# What's new in the last 10 years? Building my new HT



## Robert Merikle (Jul 7, 2017)

It has been about 10 years since my last theater build. I Just bought a house with a good sized bonus room that will have a built in home theater system. What has changed in the last 10 years that I should be aware of. Not looking for specific equipment recommendations, but maybe a list of things I should keep in mind as I start to think about the build. 

Looks like the atoms speakers are the biggest thing. Therefore I am thinking about a 7.1.4 system. Due to the size of the room I may actually bump up to 7.2.4. I build my own speakers and thinking 1099's for the LRF and then most likely volt-6's for all the other speakers. 

In terms of design I most likely will go with a fake wall/permanent screen that has the LRC behind the screen/wall. Still not sure what I will do about seating, but I will most likely have a couple of dedicated theater seats up front and then a couch that is more relaxing on a raised platform behind. 
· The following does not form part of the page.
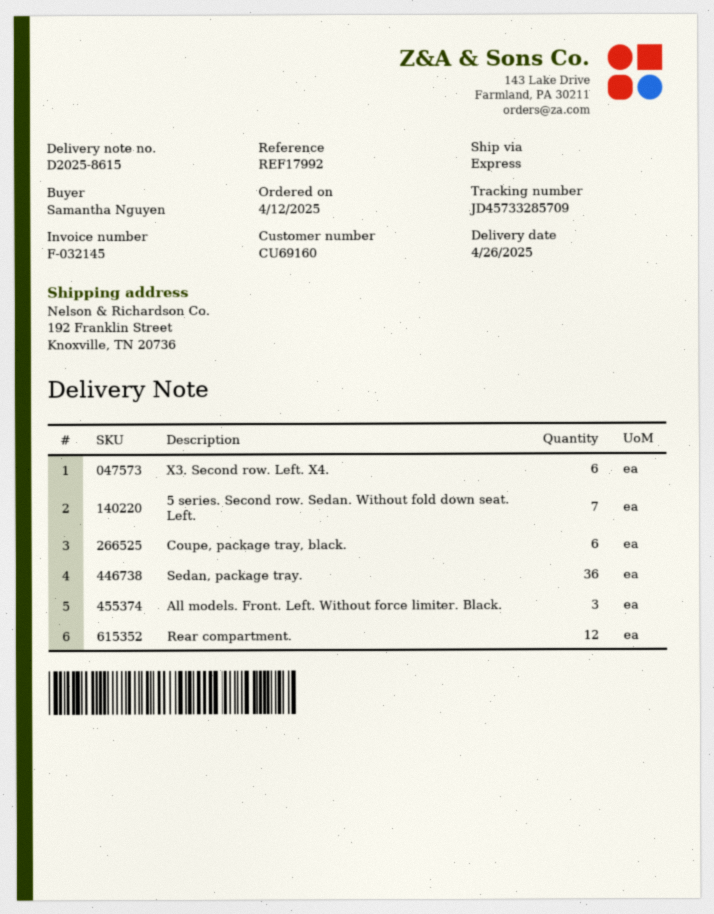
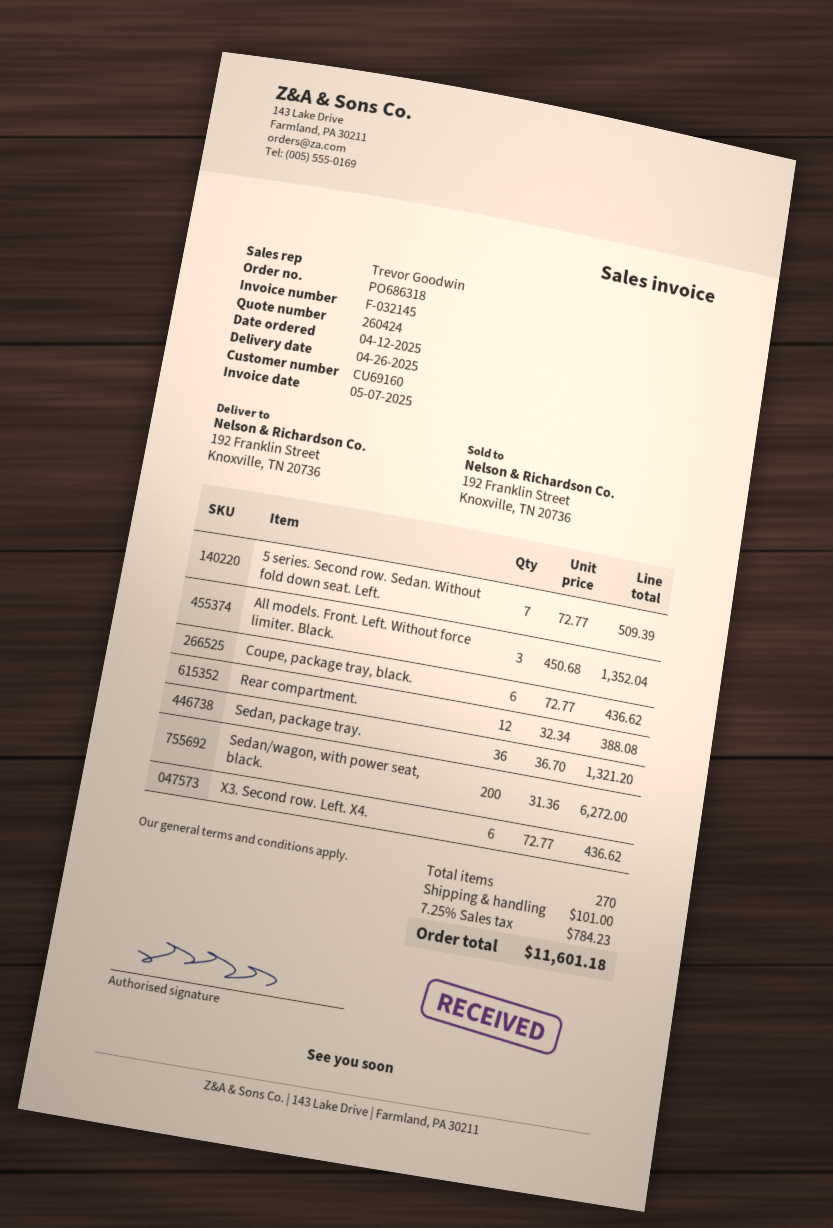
Sedan/wagon, with power seat, black.: none -> 200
Looking forward to catching up on all the newest and greatest ideas.


----------



## Wayne A. Pflughaupt (Apr 13, 2006)

What’s new in the last 10 years? Well let’s see: Blu ray, ultra HD blu ray, streaming video, 4K TVs, auto-calibration systems in receivers, Dolby Atmos, high performance subwoofers at reasonable prices, ditto with speakers. I’m sure I’ve forgotten something...

Regards,
Wayne


----------